Name: google-agents-cli-eval
Author: google

SKILL.md

$28

Evaluation is iterative. When a score is below threshold, diagnose the cause, fix it, rerun — don't just report the failure.

How to iterate

Start small: Begin with 1-2 eval cases, not the full suite

Run eval: agents-cli eval run

Read the scores — identify what failed and why

Fix the code — adjust prompts, tool logic, instructions, or the evalset

Rerun eval — verify the fix worked

Repeat steps 3-5 until the case passes

Only then add more eval cases and expand coverage

Expect 5-10+ iterations. This is normal — each iteration makes the agent better.

Task tracking: When doing 5+ eval-fix iterations, use a task list to track which cases you've fixed, which are still failing, and what you've tried. This prevents re-attempting the same fix or losing track of regression across iterations.

Shortcuts That Waste Time

Recognize these rationalizations and push back — they always cost more time than they save:

Shortcut

Why it fails

"I'll tune the eval thresholds down to make it pass"

Lowering thresholds hides real failures. If the agent can't meet the bar, fix the agent — don't move the bar.

"This eval case is flaky, I'll skip it"

Flaky evals reveal non-determinism in your agent. Fix with temperature=0, rubric-based metrics, or more specific instructions — don't delete the signal.

"I just need to fix the evalset, not the agent"

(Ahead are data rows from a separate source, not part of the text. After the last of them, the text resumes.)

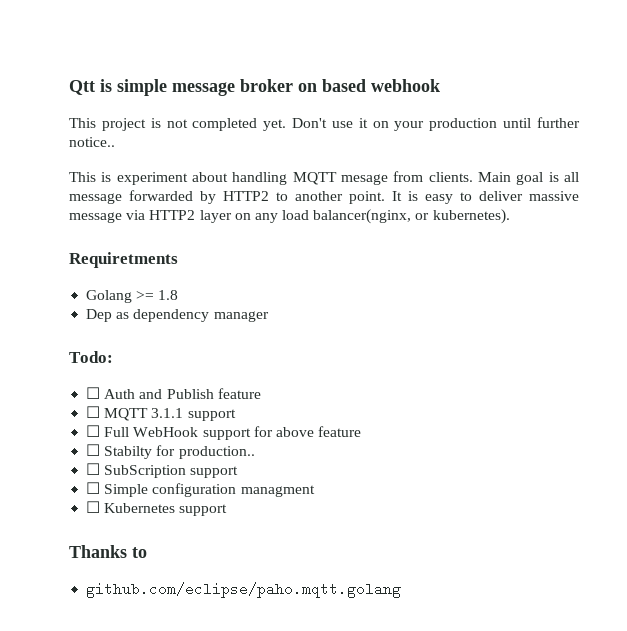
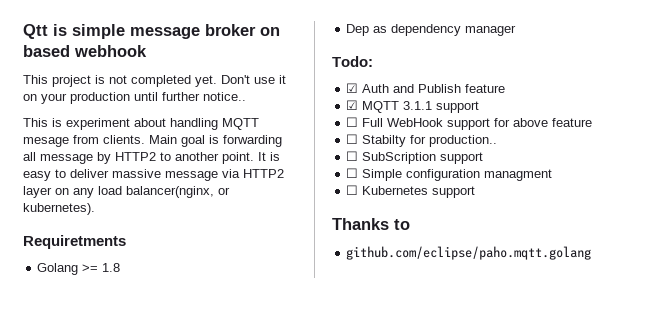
- Main goal is all message forwarded by HTTP2 to another point.
+ Main goal is forwarding all message by HTTP2 to another point.
- ☐ Auth and Publish feature
+ ☑ Auth and Publish feature
- ☐ MQTT 3.1.1 support
+ ☑ MQTT 3.1.1 support

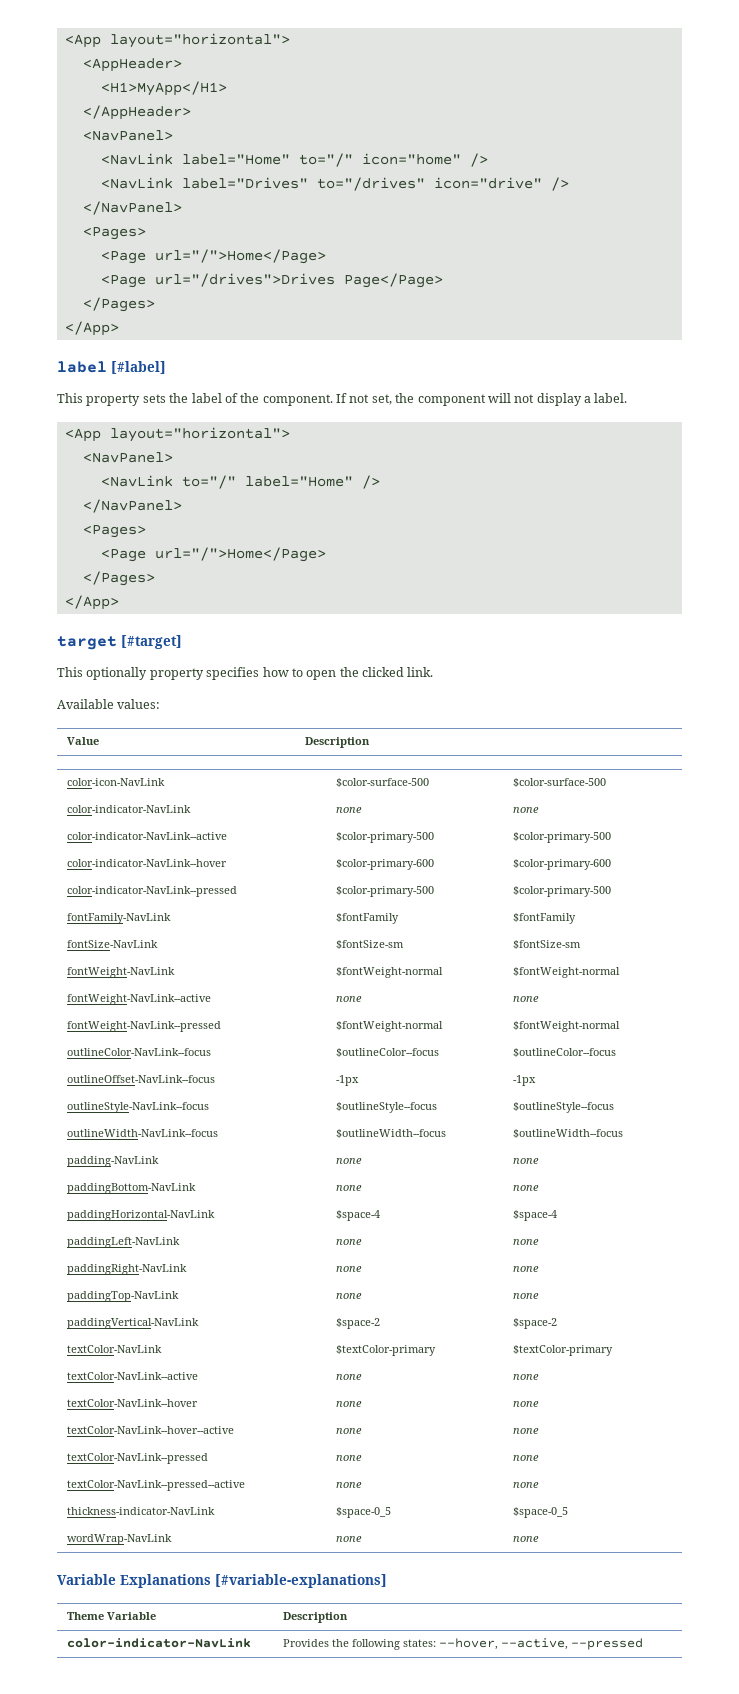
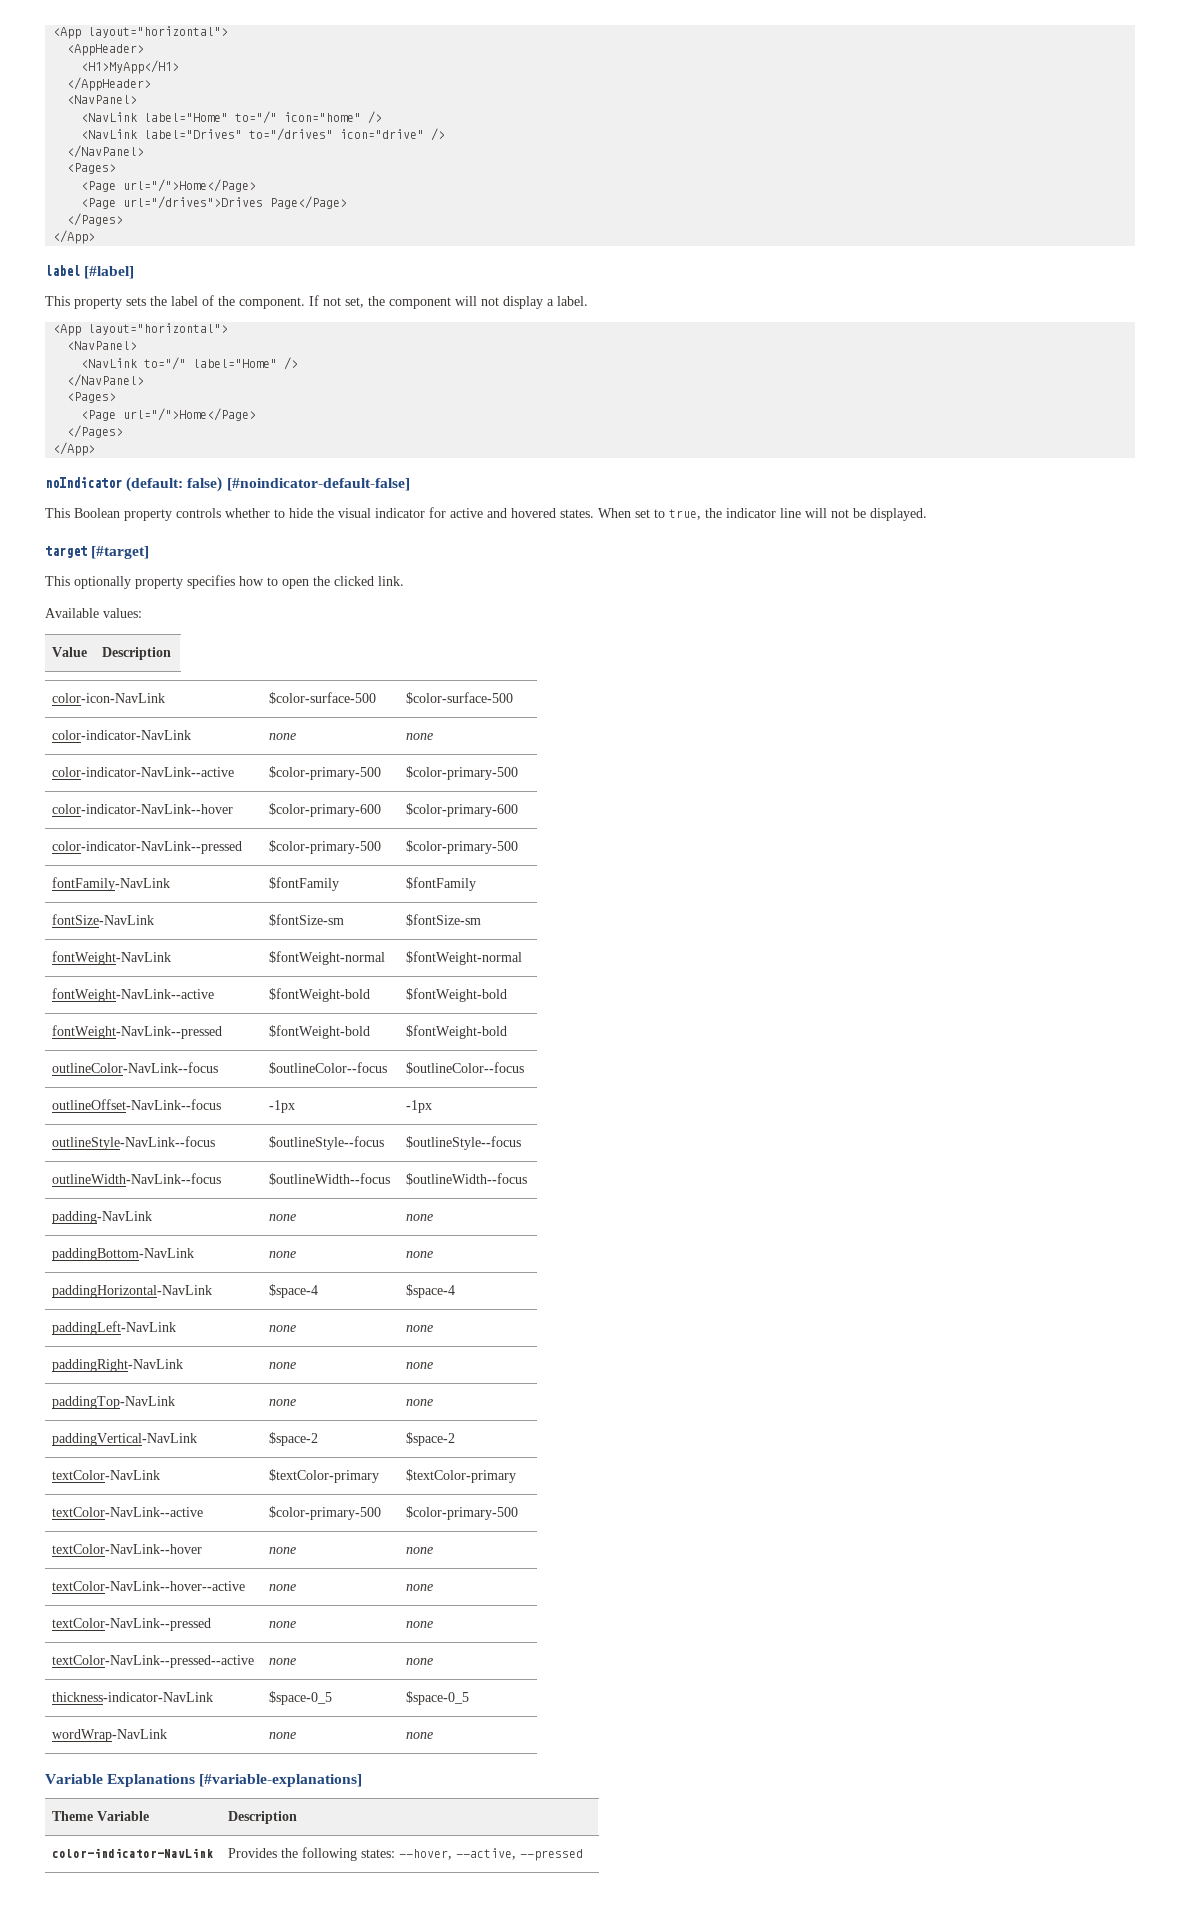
+ noIndicator (default: false) [#noindicator-default-false]
+ This Boolean property controls whether to hide the visual indicator for active and hovered states. When set to true, the indicator line will not be displayed.
- fontWeight-NavLink--active | none | none
+ fontWeight-NavLink--active | $fontWeight-bold | $fontWeight-bold
- fontWeight-NavLink--pressed | $fontWeight-normal | $fontWeight-normal
+ fontWeight-NavLink--pressed | $fontWeight-bold | $fontWeight-bold
- textColor-NavLink--active | none | none
+ textColor-NavLink--active | $color-primary-500 | $color-primary-500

If you're always adjusting expected outputs, your agent has a behavior problem. Fix the instructions or tool logic first.

What to fix when scores fail

Failure

What to change

tool_trajectory_avg_score low

Fix agent instructions (tool ordering), update evalset tool_uses, or switch to IN_ORDER/ANY_ORDER match type

response_match_score low

Adjust agent instruction wording, or relax the expected response

final_response_match_v2 low

Refine agent instructions, or adjust expected response — this is semantic, not lexical

rubric_based score low

Refine agent instructions to address the specific rubric that failed

hallucinations_v1 low

Tighten agent instructions to stay grounded in tool output

Agent calls wrong tools

Fix tool descriptions, agent instructions, or tool_config

Agent calls extra tools

Use IN_ORDER/ANY_ORDER match type, add strict stop instructions, or switch to rubric_based_tool_use_quality_v1

Choosing the Right Criteria

Goal

Recommended Metric

Regression testing / CI/CD (fast, deterministic)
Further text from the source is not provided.